Selection of sites: If a corporation-wide program is being implemented, GBA recommends working with the DBRCx provider in the selection of sites and the order for implementation. Going by physical size or using a marker, such as an ENERGY STAR score, does not paint the whole picture of a site’s operations, especially in the health care field. A number of factors, such as staff availability, type and age of the equipment, relationship with the local controls contractor, and vintage of the BAS, all contribute to the success of a project. GBA recommends a preliminary review of the utility data along with a one-day site visit to each facility, allowing the DBRCX provider to interview site staff and review existing operations and condition of the BAS. Each facility in a portfolio can then then be ranked according to RCx/MBCx potential. Some sites may end up requiring so much infrastructure or capital work that the owner may opt to save them for later phases or remove them from the DBRCx program.

BAS conditions: The BAS does not need to be the latest and greatest for a project to be successful; however, if the system is so out-of-date that new sequences of operations cannot be programmed, it is a nonstarter. Additionally, if traditional M&V through trend analysis is planned, trending in the BAS is needed. Data loggers can be utilized, but a large-scale data logger approach is slower and more cumbersome than utilizing the BAS. An MBCx platform is an alternative option for trend analysis, as discussed below.

MBCx platform: Depending on the MBCx platform type, the BAS system or the controls network itself may need to be upgraded. This should be evaluated for each site at the start of the project.

  • All MBCx platforms require a large amount of data to be transferred across the network, so, if the BAS still runs on an old twisted-pair network, the MBCx platform will operate very slowly or with significant limitations and may possibly impact the main functions of the BAS itself.
  • Additionally, MBCx platforms require a significant onboarding effort financially as well as engineering time. To launch the platform, a full analysis of the BAS is required, including equipment lists and existing drawings. Point-to-point verification is required either by the engineering team or the MBCx provider. While some platforms advertise “auto-discovery,” GBA has not found this to be streamlined on complex facilities and systems.
FIGURE 4: Pre and post measure implementation trend data.

Operations and Maintenance (O&M) Issues: For each site in a multisite program, GBA recommends that corporate allocate $20,000-$50,000 upfront for O&M issues found during the initial investigation phase. These issues typically impact the normal operation of a system, such as problems with dampers or actuators, but fixing them may result in minimal, or hard-to-quantify, energy savings. Nevertheless, dollars are required to repair these issues so implementation of the identified measures can succeed. If such items have to be included in the measure costs, the simple payback is negatively impacted.

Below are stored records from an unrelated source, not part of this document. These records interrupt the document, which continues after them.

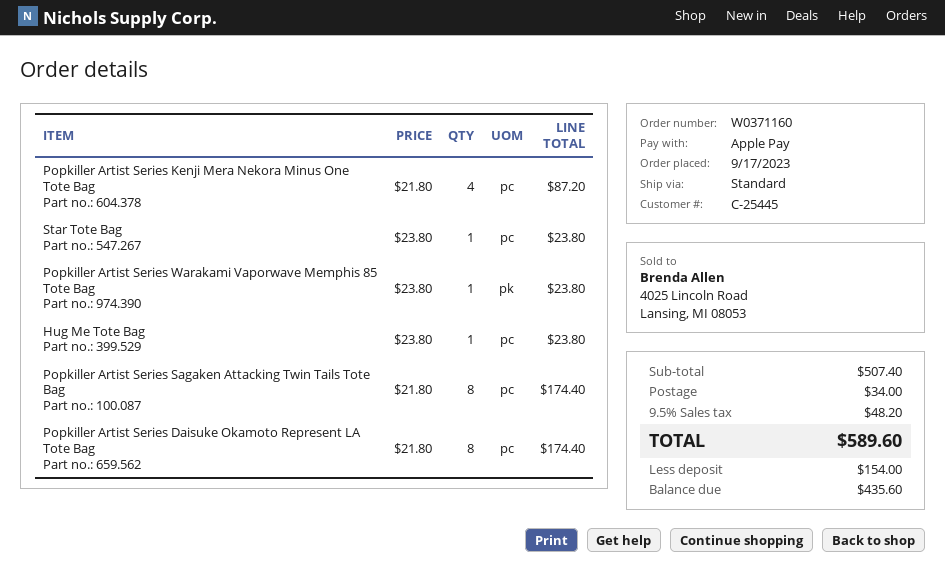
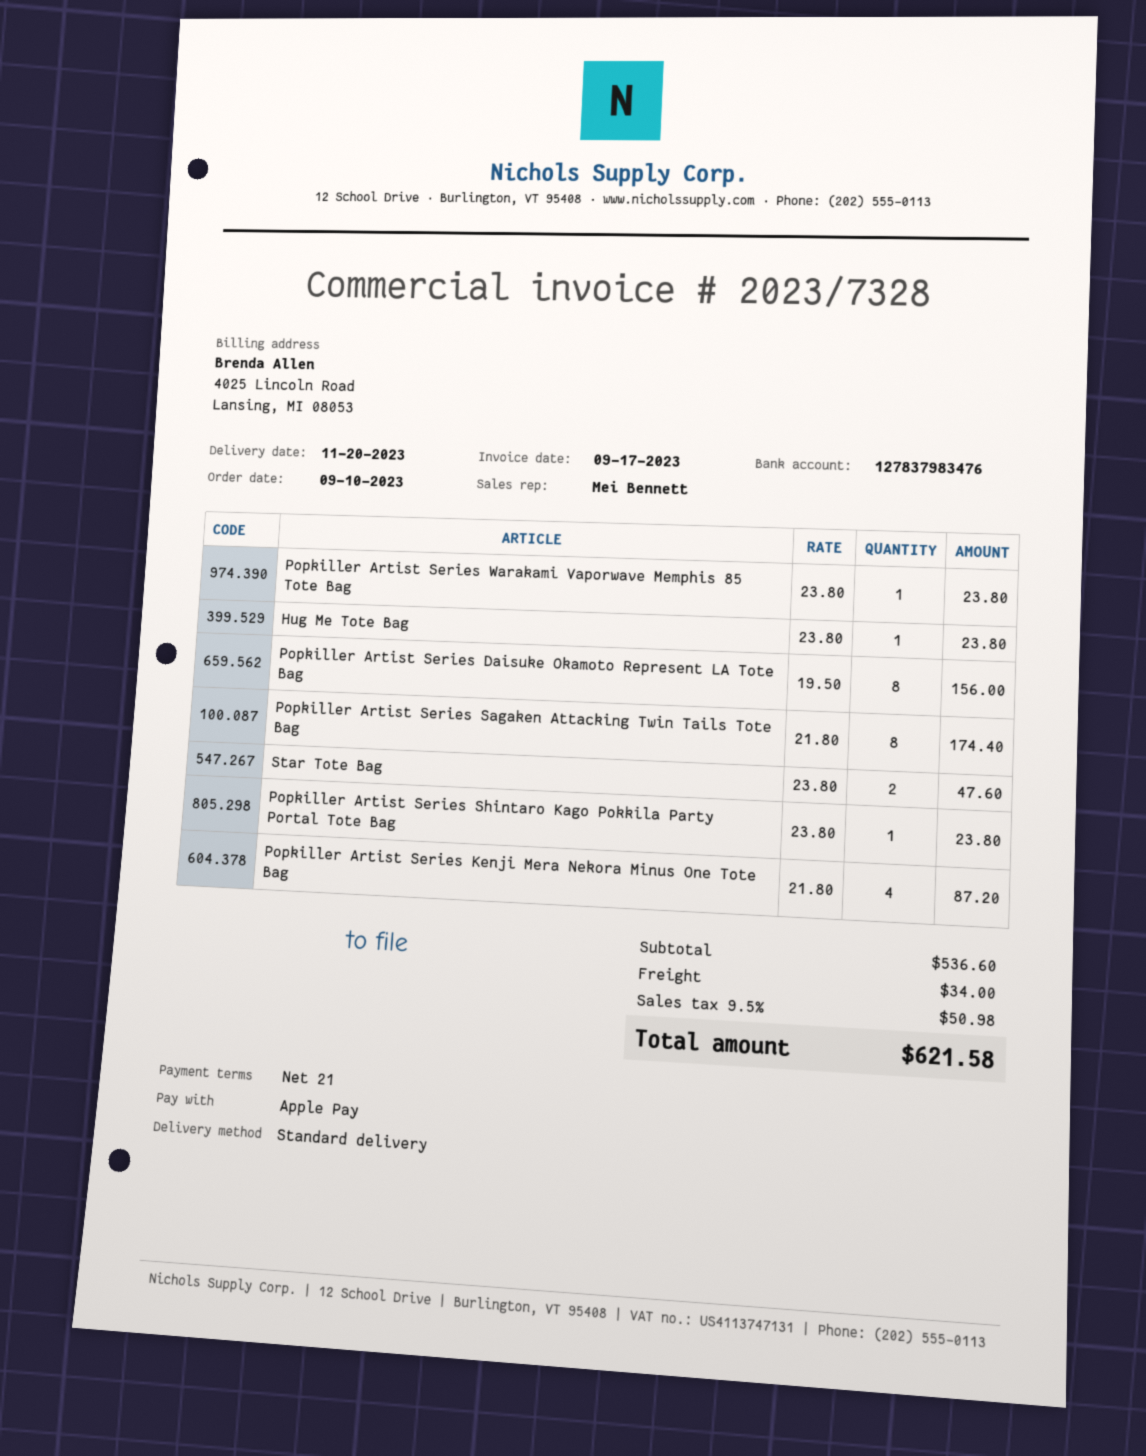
order date: 2023-09-17 -> 2023-09-10
Star Tote Bag: 1 x 23.80 = 23.80 -> 2 x 23.80 = 47.60
Popkiller Artist Series Daisuke Okamoto Represent LA Tote Bag: 8 x 21.80 = 174.40 -> 8 x 19.50 = 156.00
Popkiller Artist Series Shintaro Kago Pokkila Party Portal Tote Bag: none -> 1 x 23.80 = 23.80
subtotal: 507.40 -> 536.60
tax: 9.5% = 48.20 -> 9.5% = 50.98
total: 589.60 -> 621.58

Infrastructure/Capital Planning: During the course of the investigation phase, many opportunities may be identified that, when bid to contractors, might not meet the program’s simple payback requirements. The item then becomes a capital measure. GBA recommends the owner coordinate capital planning with the site teams and the DBRCx provider so that during future projects the additional measures identified can be included when appropriate or budgeted for future work. GBA has created a tool called an Infrastructure Report Card that grades a site’s MEP equipment based on general conditions and energy efficiency, which can provide a capital roadmap for replacement.

FIGURE 5: GBA's infrastructure report card summary table.

Overall, DBRCx can be an effective tool for large-scale energy savings initiatives, leveraging the expertise of the engineering provider and taking burden off the owner’s team. In the DBRCx initiative profiled in this article, 14 facilities have now completed the two-year project. The client has invested more than $9 million, resulting in a verified 19% HVAC energy cost savings and a 3.8-year simple payback, programwide. The results have successfully met the client’s program requirements.